Instructions for the task
Transcribe, exactly and in full, every record shown below, while omitting its images.

___ Data for this task

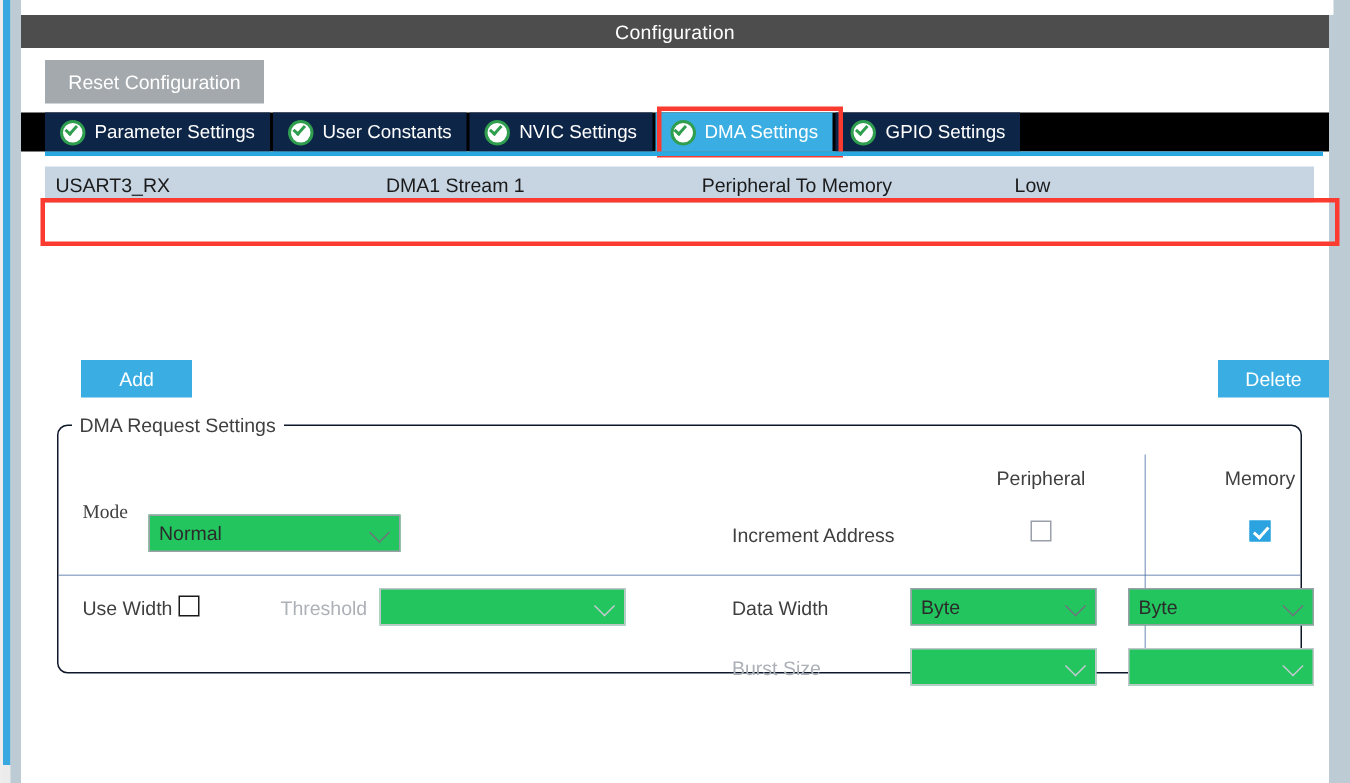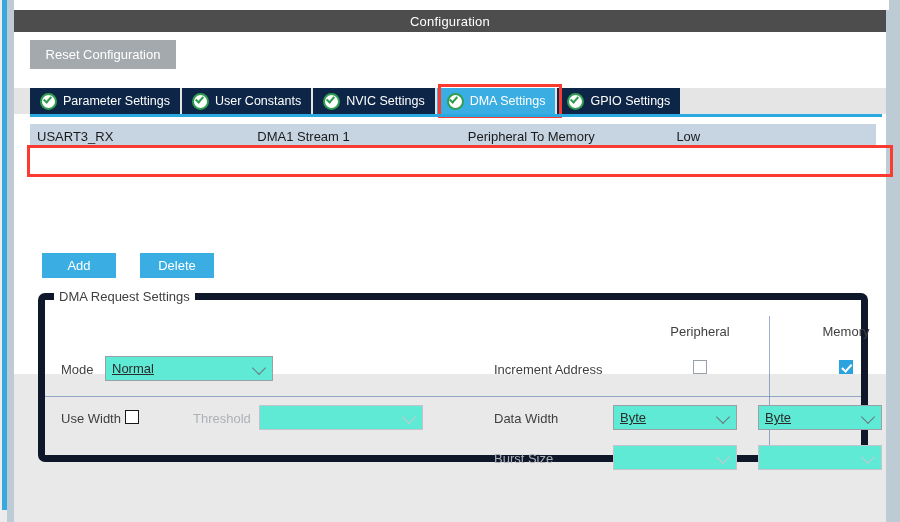"Configuration" #config-window { height: 364px -> 512px }
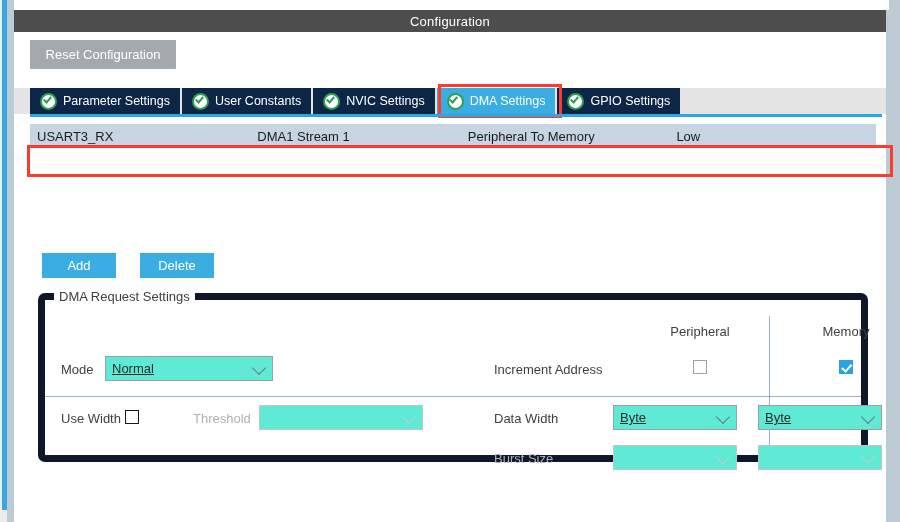"Parameter Settings" #tab-bar { background: #e5e5e5 -> #000000; margin-top: 20px -> 7px }
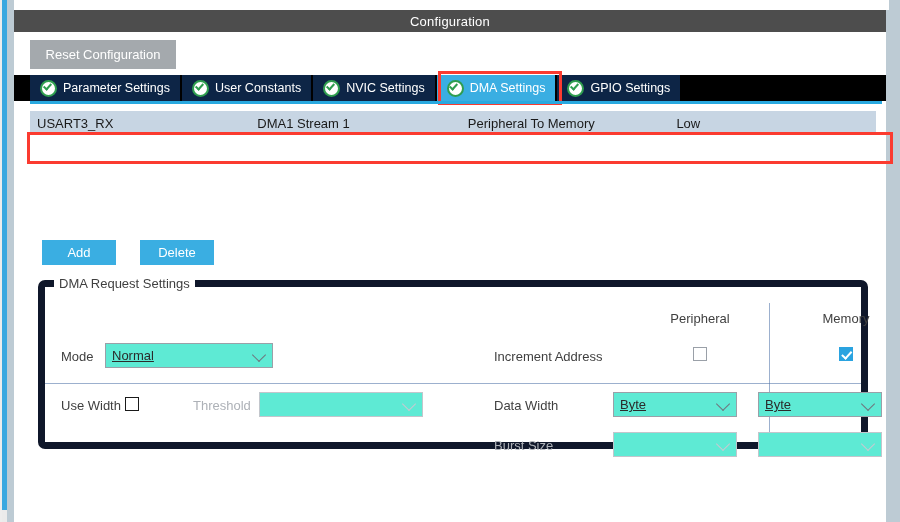"Add" #action-buttons { gap: 24px -> 10px; justify-content: none -> space-between; margin: 105px 0 0 28px -> 105px 0 0 40px }
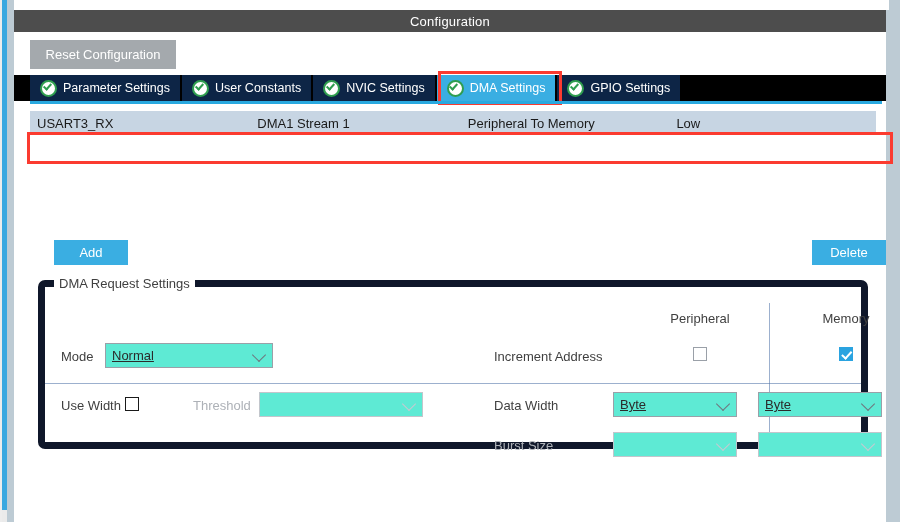"DMA Request Settings" #dma-request-settings { border: 7px solid #0f172a -> 1px solid #0f172a }
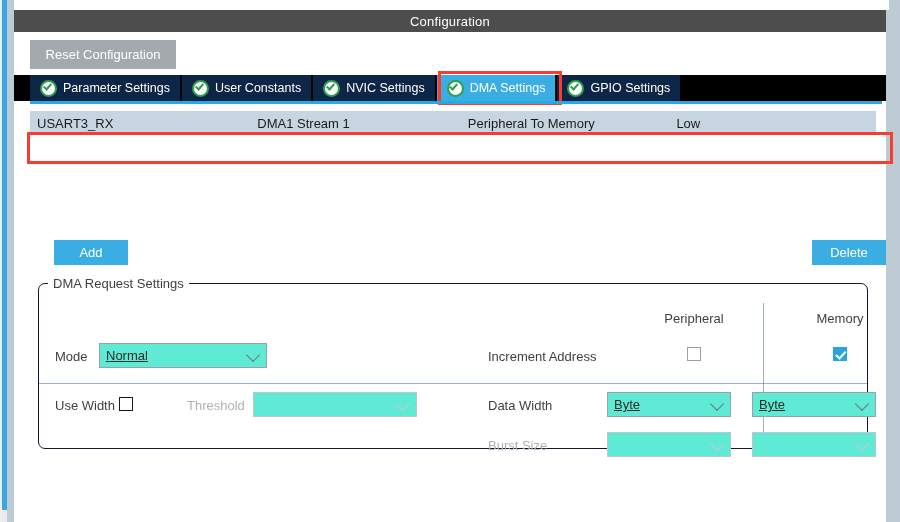"Mode" #mode-label { font-family: none -> Liberation Serif, serif; top: 58px -> 42px }
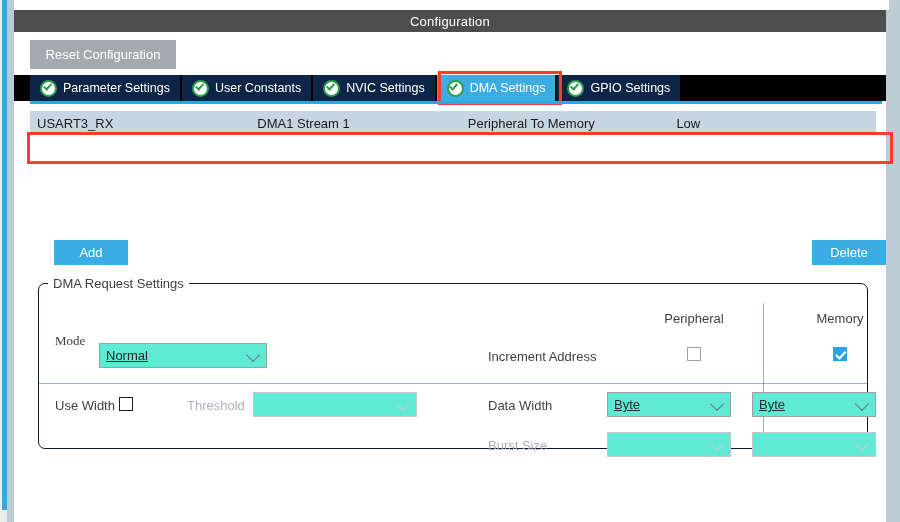"Normal" .combo { background: #5eead4 -> #22c55e; text-decoration: underline -> none }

______

Task solution
"Configuration" #config-window { height: 364px -> 512px }
"Parameter Settings" #tab-bar { background: #e5e5e5 -> #000000; margin-top: 20px -> 7px }
"Add" #action-buttons { gap: 24px -> 10px; justify-content: none -> space-between; margin: 105px 0 0 28px -> 105px 0 0 40px }
"DMA Request Settings" #dma-request-settings { border: 7px solid #0f172a -> 1px solid #0f172a }
"Mode" #mode-label { font-family: none -> Liberation Serif, serif; top: 58px -> 42px }
"Normal" .combo { background: #5eead4 -> #22c55e; text-decoration: underline -> none }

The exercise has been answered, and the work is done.